I don't really think we're seeing eye-to-eye on what the article is even conjecturing.
But that is a contradiction: You cannot discard objects and then describe properties of them or realtions beween them.
This was outright stated to be the function of tropes: "You can regard properties as having an existence, independently of objects that possess them. Properties may be what philosophers call "particulars"—concrete, individual entities. What we commonly call a thing may be just a bundle of properties: color, shape, consistency, and so on."
This is not a contradiction, it is a different frame of reference. Instead of Object A → Properties {X,Y,Z}, you are just looking at it as Properties {X,Y,Z} → Object A, particularly as particles and fields have finite and determinable essential Properties. That is the entire point of the idea. You can disagree, but it is the precise stated intention.

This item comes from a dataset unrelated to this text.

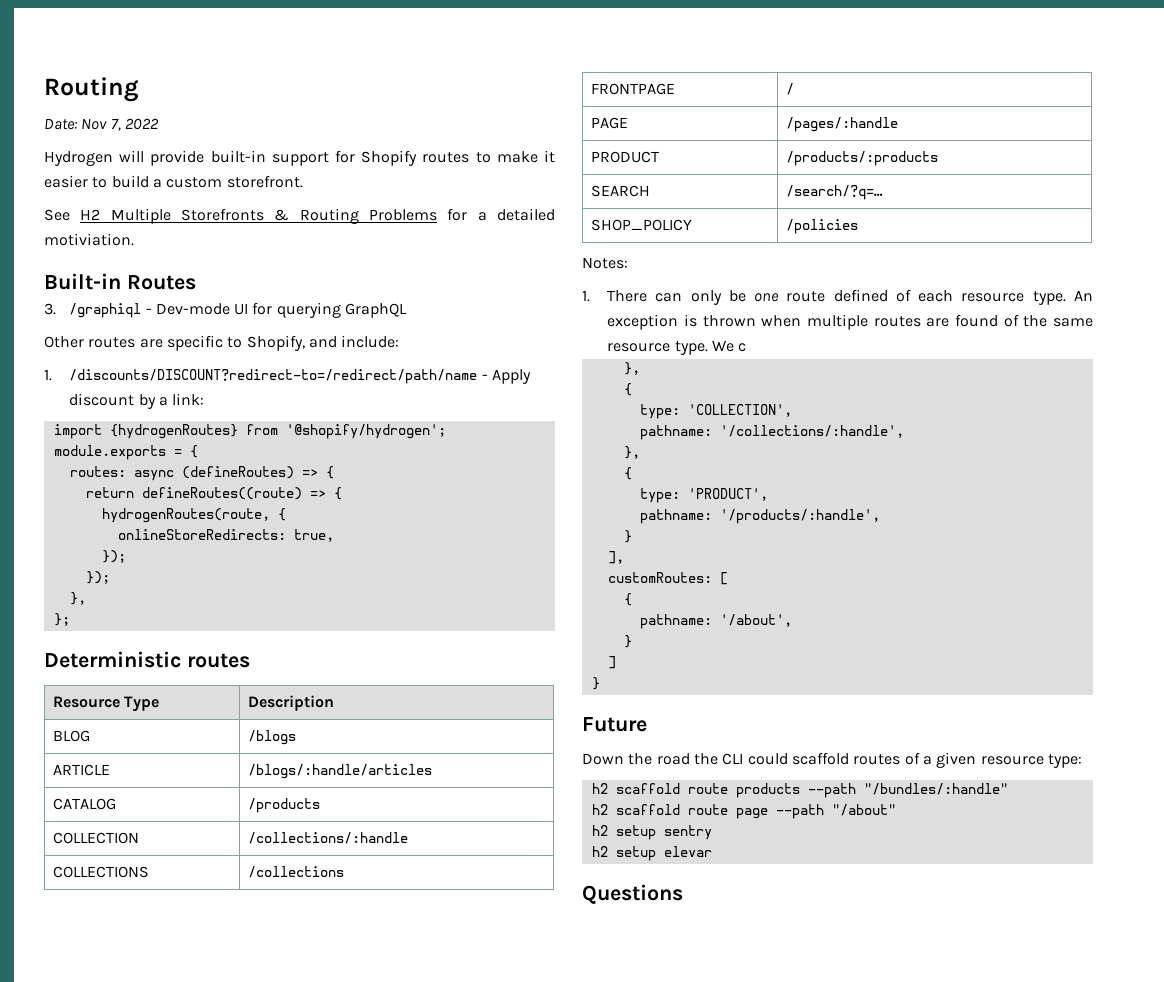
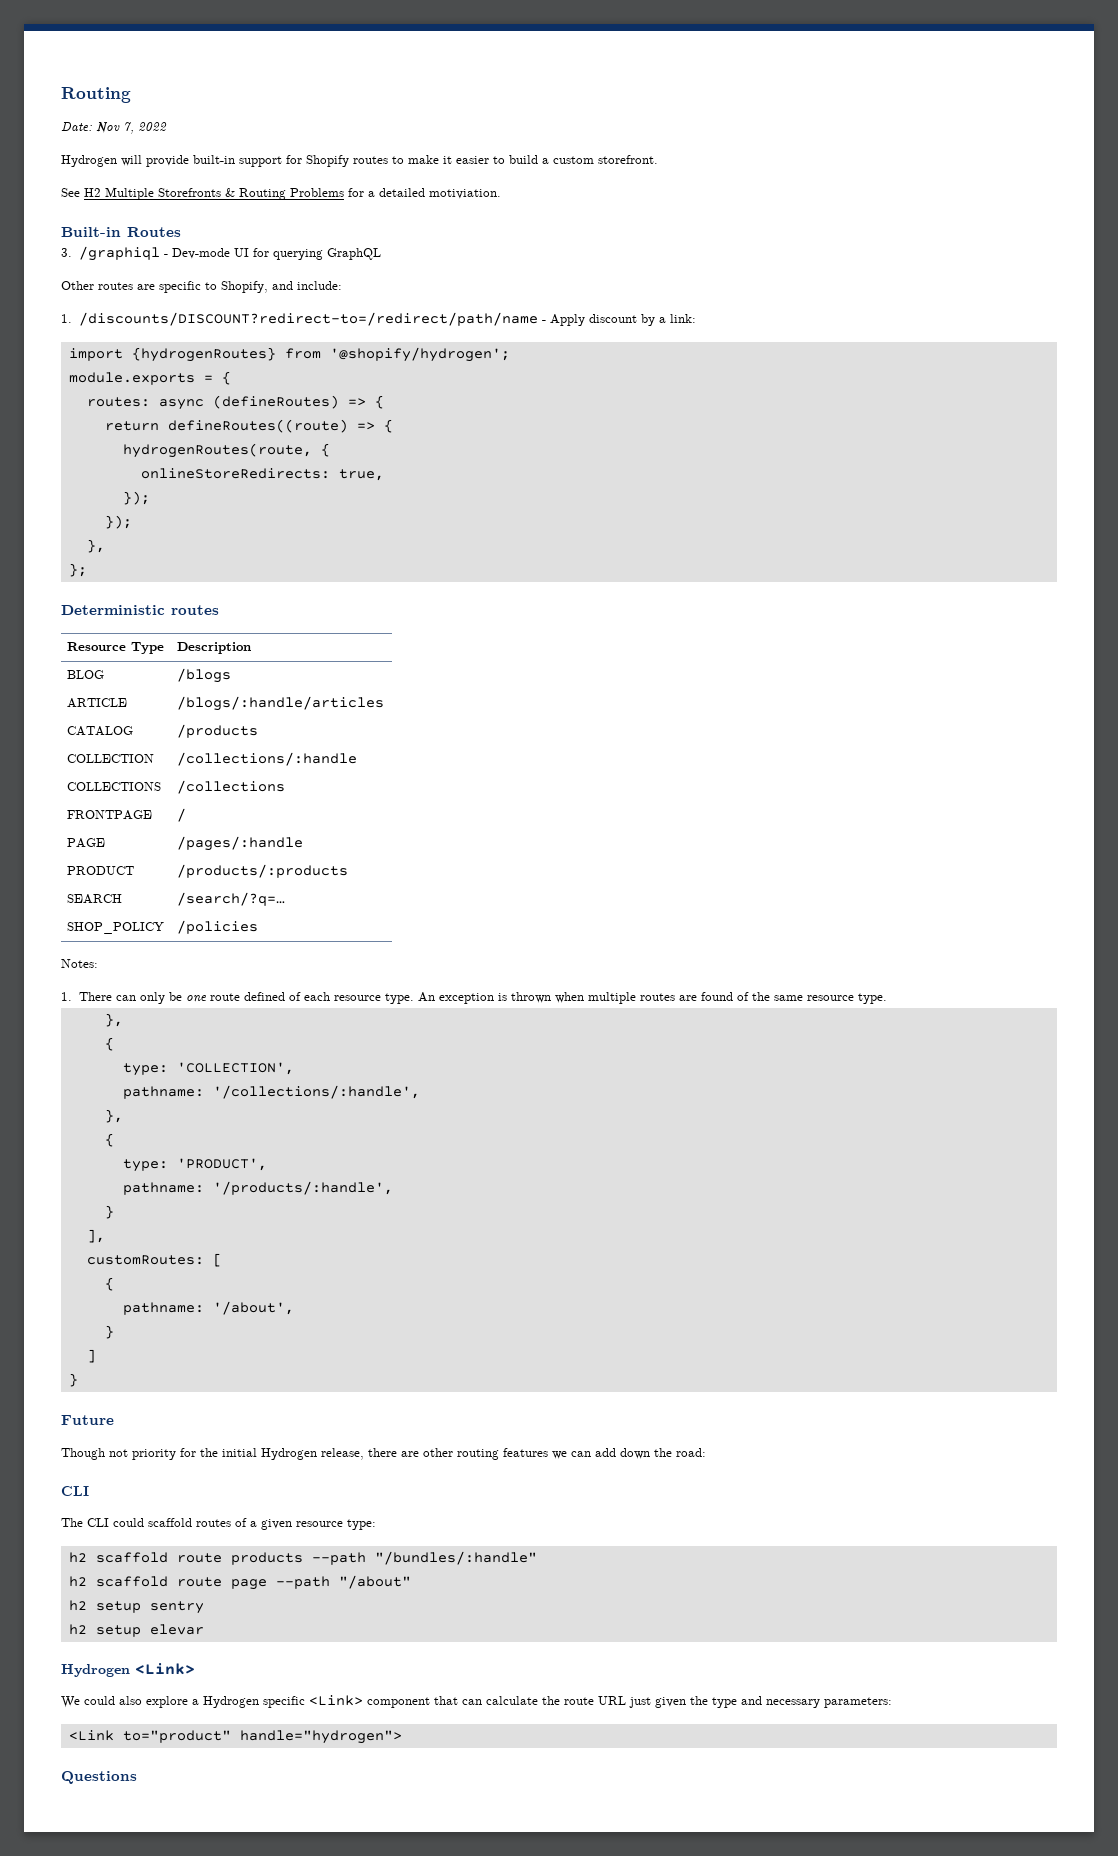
[711,340,747,352] We c -> (887, 998) none
[582,753,718,765] Down the road the -> [61,1448,706,1460] [61,1486,89,1496] [61,1518,83,1527] Though not priority for the initial Hydrogen release, there are other routing features we can add down the road: // CLI // The
(712, 851) none -> [61,1663,195,1677] [61,1695,892,1708] [68,1730,402,1744] // Hydrogen <Link> // We could also explore a Hydrogen specific <Link> component that can calculate the route URL just given the type and necessary parameters: // <Link to="product" handle="hydrogen">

Quantum fields being objects is a refutation of the statement that we cannot describe the world by objects. The argument is that we cannot decribe the world in terms of particles and fields, but that does not matter.
No, it isn't; the argument is that particles and fields are essentially mutually interchangeable ways of viewing objects, and to focus on the properties rather than the objects. That they are both equally valid
as objects is irrelevant to the notion of essentially ignoring them as fundamental in favor of Properties. It is not a "strawman" of only particles disproven by fields.
What is "actual meaning" supposed to mean? Quantum fields have an accurate definition, they're just not easy to explain for someone who is not willing to spend the time studying physics in detail. And this is not going to get any easier, if you choose another interpretation.
The meaning of QM
isn't clear, hence all the interpretations. Reframing the mechanisms might reframe and make more intuitive the interpretation. This may or may not actually be possible or useful, like
getting around virtual particles in Feynman diagrams. This seems to be the entire point of the exercise. But perhaps it won't, I don't claim to know that for sure.
e: for the sake of clarity, I'll freely admit I don't know enough about the subject to contest your authority on it and am just going by what's written, but I also don't think it's being understood clearly.